● Problem details:
Below are the records; repeat exactly their lines between the line holding "row order: ESTUDIANTE" and the line holding "LUIS | deportes: 5.1 -> 3.0", inclusive, skipping the pictures.

### The input

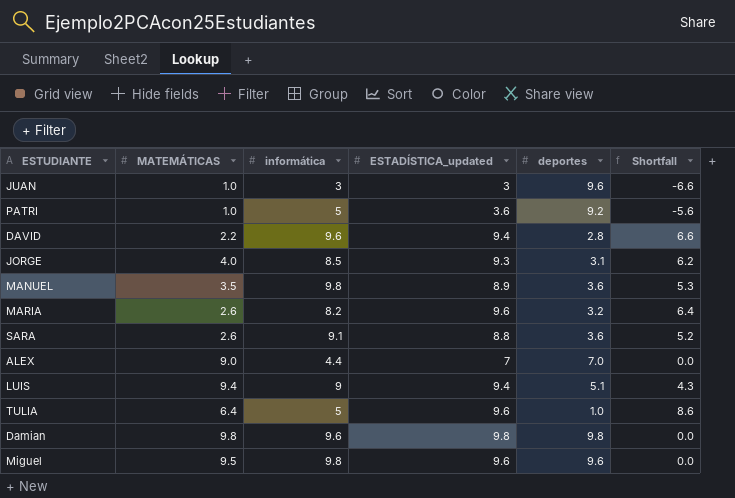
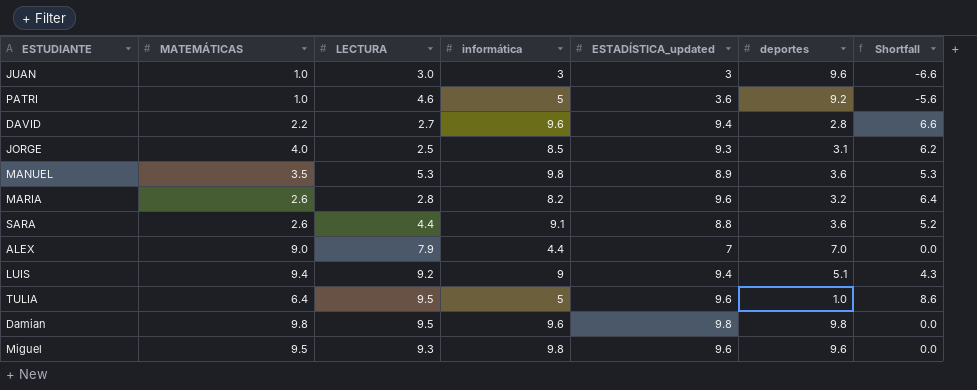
column LECTURA | position: none -> 3

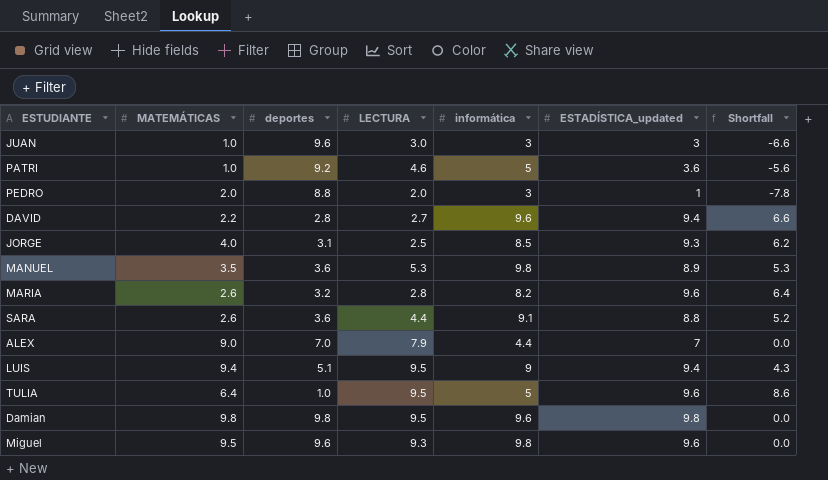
column deportes | position: 6 -> 3
row PEDRO: none -> 2.0 | 8.8 | 2.0 | 3 | 1 | -7.8
LUIS | LECTURA: 9.2 -> 9.5

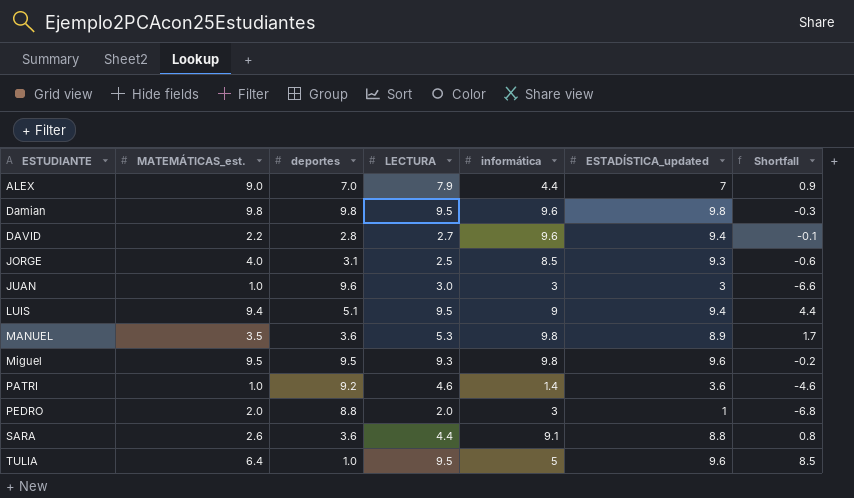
row order: none -> ESTUDIANTE ascending
column name: MATEMÁTICAS -> MATEMÁTICAS_est.
column Shortfall | formula: [ESTADÍSTICA_updated] - [deportes] -> [LECTURA] - [deportes]
row MARIA: 2.6 | 3.2 | 2.8 | 8.2 | 9.6 | 6.4 -> none
Miguel | deportes: 9.6 -> 9.5
PATRI | informática: 5 -> 1.4

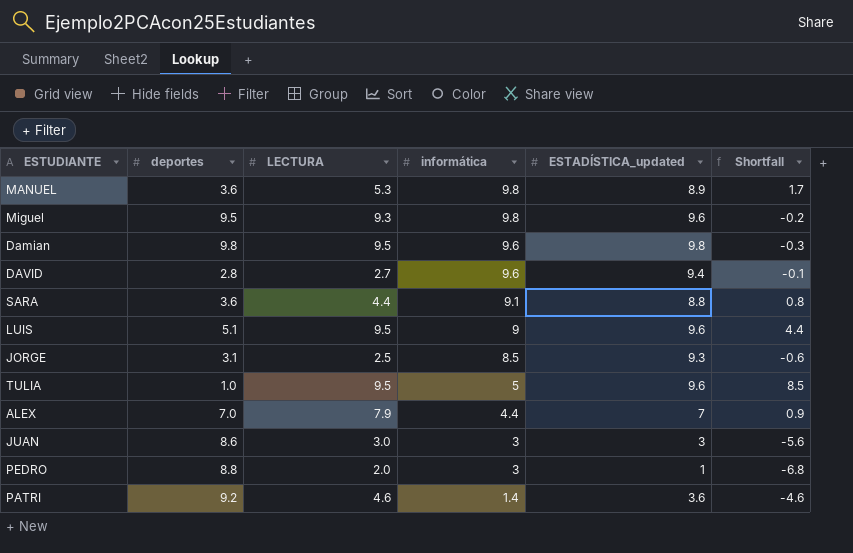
row order: ESTUDIANTE ascending -> informática descending
column MATEMÁTICAS_est. | position: 2 -> none
LUIS | ESTADÍSTICA_updated: 9.4 -> 9.6
JUAN | deportes: 9.6 -> 8.6
JUAN | Shortfall: -6.6 -> -5.6

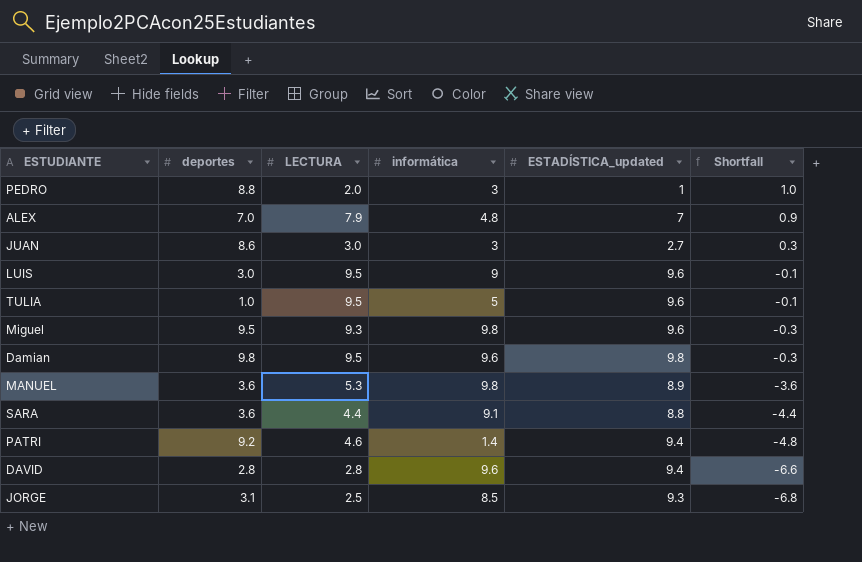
row order: informática descending -> Shortfall descending
column Shortfall | formula: [LECTURA] - [deportes] -> [LECTURA] - [ESTADÍSTICA_updated]
ALEX | informática: 4.4 -> 4.8
JUAN | ESTADÍSTICA_updated: 3 -> 2.7
LUIS | deportes: 5.1 -> 3.0
PATRI | ESTADÍSTICA_updated: 3.6 -> 9.4
DAVID | LECTURA: 2.7 -> 2.8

######

● Reply:
row order: ESTUDIANTE ascending -> informática descending
column MATEMÁTICAS_est. | position: 2 -> none
LUIS | ESTADÍSTICA_updated: 9.4 -> 9.6
JUAN | deportes: 9.6 -> 8.6
JUAN | Shortfall: -6.6 -> -5.6

row order: informática descending -> Shortfall descending
column Shortfall | formula: [LECTURA] - [deportes] -> [LECTURA] - [ESTADÍSTICA_updated]
ALEX | informática: 4.4 -> 4.8
JUAN | ESTADÍSTICA_updated: 3 -> 2.7
LUIS | deportes: 5.1 -> 3.0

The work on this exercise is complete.